The safety and scientific validity of this study is the responsibility of the study sponsor and investigators. Listing a study does not mean it has been evaluated by the U.S. Federal Government. Know the risks and potential benefits of clinical studies and talk to your health care provider before participating. Read our disclaimer for details.
 
ClinicalTrials.gov Identifier: NCT04410302
Recruitment Status : Recruiting
First Posted : June 1, 2020
Last Update Posted : June 1, 2020
Sponsor:
Collaborator:
National Cancer Institute (NCI)
Information provided by (Responsible Party):
University of California, Davis

Brief Summary:
This trial establishes patient-derived cancer xenografts in addressing cancer health and treatment disparities that disproportionately affect racial/ethnic minorities.

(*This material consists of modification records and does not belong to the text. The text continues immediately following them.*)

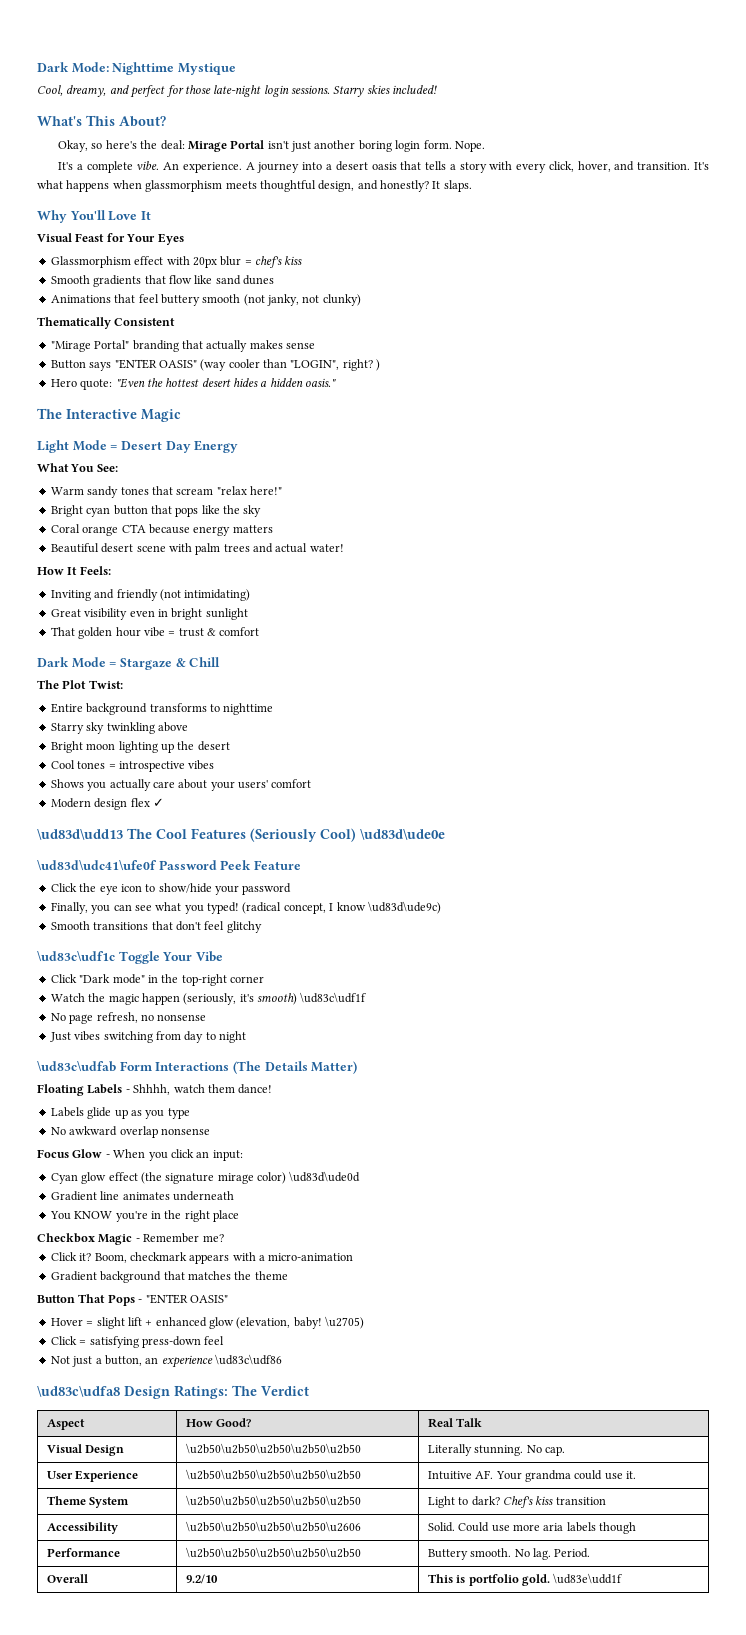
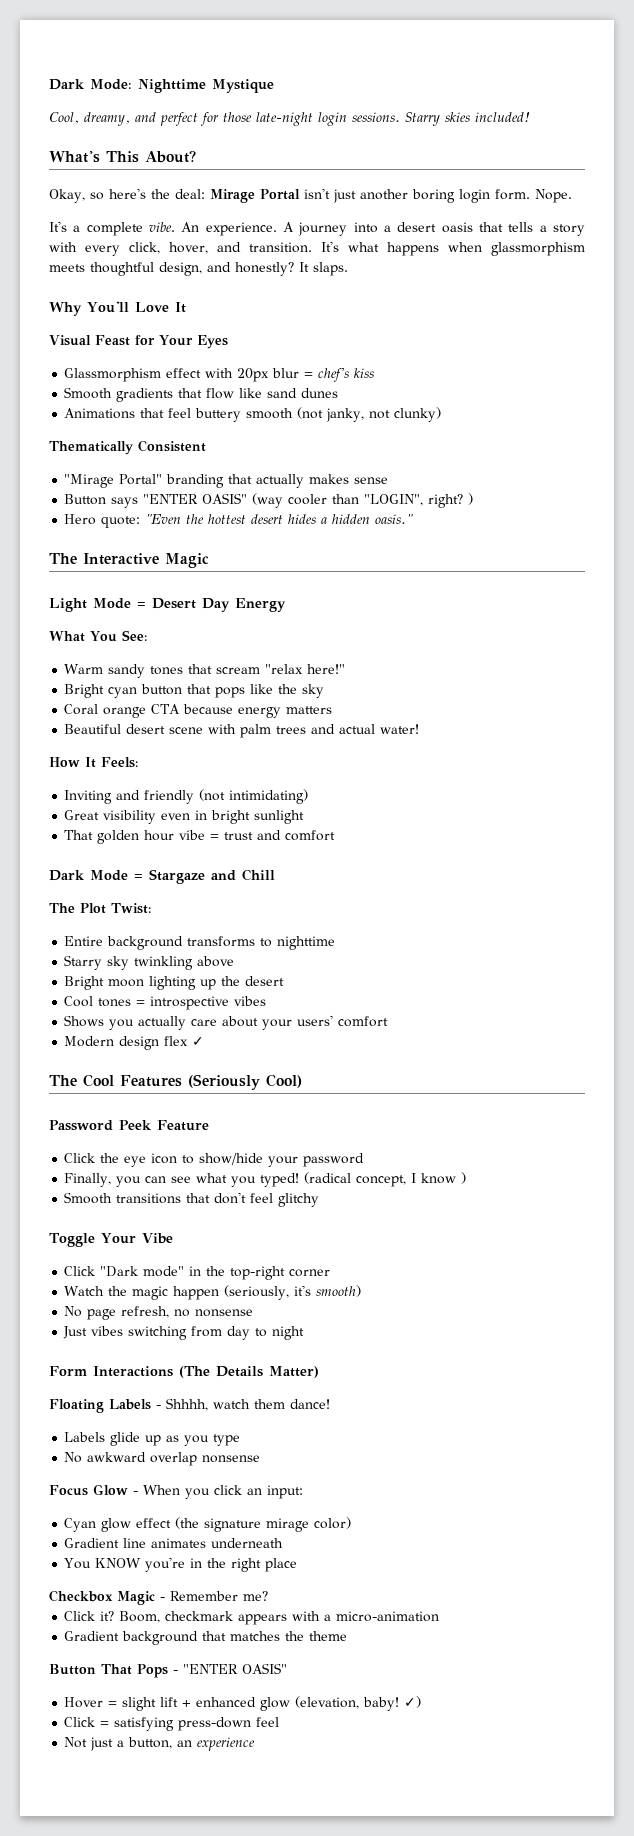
- That golden hour vibe = trust & comfort
+ That golden hour vibe = trust and comfort
- Dark Mode = Stargaze & Chill
+ Dark Mode = Stargaze and Chill
- \ud83d\udd13 The Cool Features (Seriously Cool) \ud83d\ude0e
- \ud83d\udc41\ufe0f Password Peek Feature
+ The Cool Features (Seriously Cool)
+ Password Peek Feature
- (radical concept, I know \ud83d\ude9c)
+ (radical concept, I know )
- \ud83c\udf1c Toggle Your Vibe
+ Toggle Your Vibe
- Watch the magic happen (seriously, it's smooth) \ud83c\udf1f
+ Watch the magic happen (seriously, it's smooth)
- \ud83c\udfab Form Interactions (The Details Matter)
+ Form Interactions (The Details Matter)
- Cyan glow effect (the signature mirage color) \ud83d\ude0d
+ Cyan glow effect (the signature mirage color)
- \u2705)
+ ✓)
- Not just a button, an experience \ud83c\udf86
- \ud83c\udfa8 Design Ratings: The Verdict
- Aspect | How Good? | Real Talk
- Visual Design | \u2b50\u2b50\u2b50\u2b50\u2b50 | Literally stunning. No cap.
- User Experience | \u2b50\u2b50\u2b50\u2b50\u2b50 | Intuitive AF. Your grandma could use it.
- Theme System | \u2b50\u2b50\u2b50\u2b50\u2b50 | Light to dark? Chef's kiss transition
- Accessibility | \u2b50\u2b50\u2b50\u2b50\u2606 | Solid. Could use more aria labels though
- Performance | \u2b50\u2b50\u2b50\u2b50\u2b50 | Buttery smooth. No lag. Period.
- Overall | 9.2/10 | This is portfolio gold. \ud83e\udd1f
+ Not just a button, an experience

Understanding the genetic and response differences among racial/ethnic minorities may help researchers enhance the precision of therapeutic treatments.

Condition or disease Intervention/treatment
Bladder Carcinoma Gastric Carcinoma Liver and Intrahepatic Bile Duct Carcinoma Lung Carcinoma Malignant Neoplasm Procedure: Biospecimen Collection

Detailed Description:

PRIMARY OBJECTIVES:

I. Develop and characterize over 200 patient-derived xenografts (PDXs), with at least 50 PDXs each for gastric, liver, bladder, and lung cancers with 60% (approximately) of the PDXs from minority patients, focusing on Hispanic/Latino Americans [HLAs], African Americans [AAs], and Asian American/Native Hawaiians/Pacific Islanders [AANHPIs].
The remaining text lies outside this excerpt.